Phase 1 — Core Quantization Infrastructure

Goal: Implement the full compression/decompression stack in pure PyTorch with no Triton kernels, establishing a mathematically correct reference baseline.

aiter/ops/triton/attention/turboquant/
├── codebook.py     Lloyd-Max optimal codebooks (Beta(d/2, d/2) distribution)
├── rotation.py     Random orthogonal Π and Gaussian QJL projection S
├── quantizer.py    TurboQuantMSE (Alg 1), TurboQuantProd (Alg 2), ValueQuantizer
├── utils.py        Vectorized 2/3/4-bit pack_indices / unpack_indices
├── __init__.py     Public API exports
└── configs/        Pre-generated codebook .pt files (9 total)

Key design decisions made in this phase:

  • Codebooks pre-generated as .pt files rather than computed at runtime — Lloyd-Max iteration over 2M samples takes ~30s per config; no reason to repeat it each startup.
  • √d coordinate scaling applied before codebook lookup and inverted on decompression — raw rotated coordinates of unit-norm vectors are $O(1/\sqrt{d})$ while the codebook spans $O(1)$; without this, all coordinates collapse into 1–2 central levels regardless of bit-width.
  • Rotation matrix Π generated via torch.linalg.qr in float64, cast to float32. Cached per (head_dim, device, seed) — regenerating within a run would break compress/decompress consistency.
  • QJL matrix S is plain Gaussian (not orthogonalized) — the paper's QJL construction requires this; orthogonalizing S changes the estimator's bias properties.
  • Query projection kept continuous in TurboQuantProd.inner_product_score — the estimator is ‖r‖ · (Sq) · sign(Sr) / d, not sign(Sq) · sign(Sr) / d.

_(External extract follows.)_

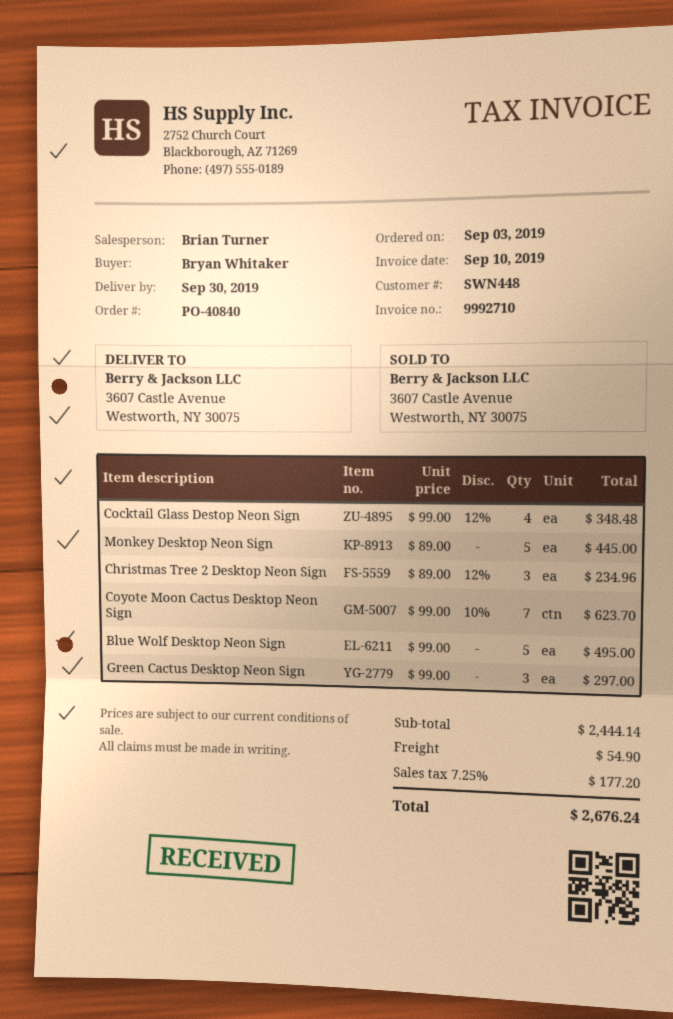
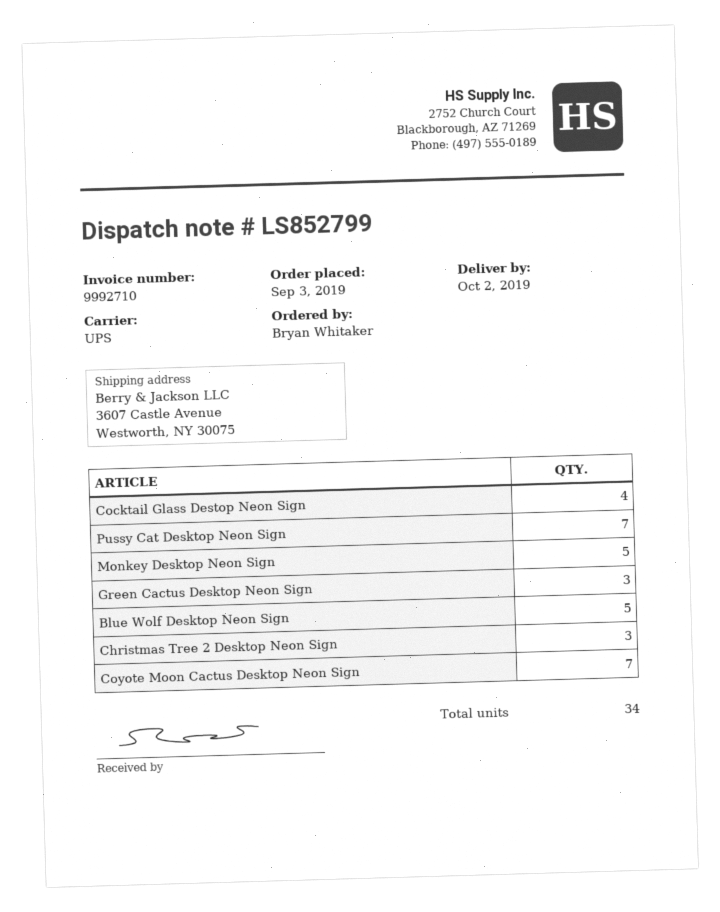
delivery date: 2019-09-30 -> 2019-10-02
Pussy Cat Desktop Neon Sign: none -> 7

Binarizing both sides doubles variance and introduces bias.
  • Standalone package under aiter/ops/triton/attention/turboquant/ rather than modifying any existing files — users explicitly opt in; no risk of regressions.

Phase 2 — PyTorch Reference Attention

Wraps Phase 1 into a usable turboquant_attention(q, k, v, key_bits, value_bits, ...) function: compress K and V, decompress, call flash_attn_func. Slow (materializes full decompressed KV) but correct — validates end-to-end attention output before any kernel work. Benchmark harness added here to track quality (cos_sim vs bf16 baseline) and compression ratios across sequence lengths.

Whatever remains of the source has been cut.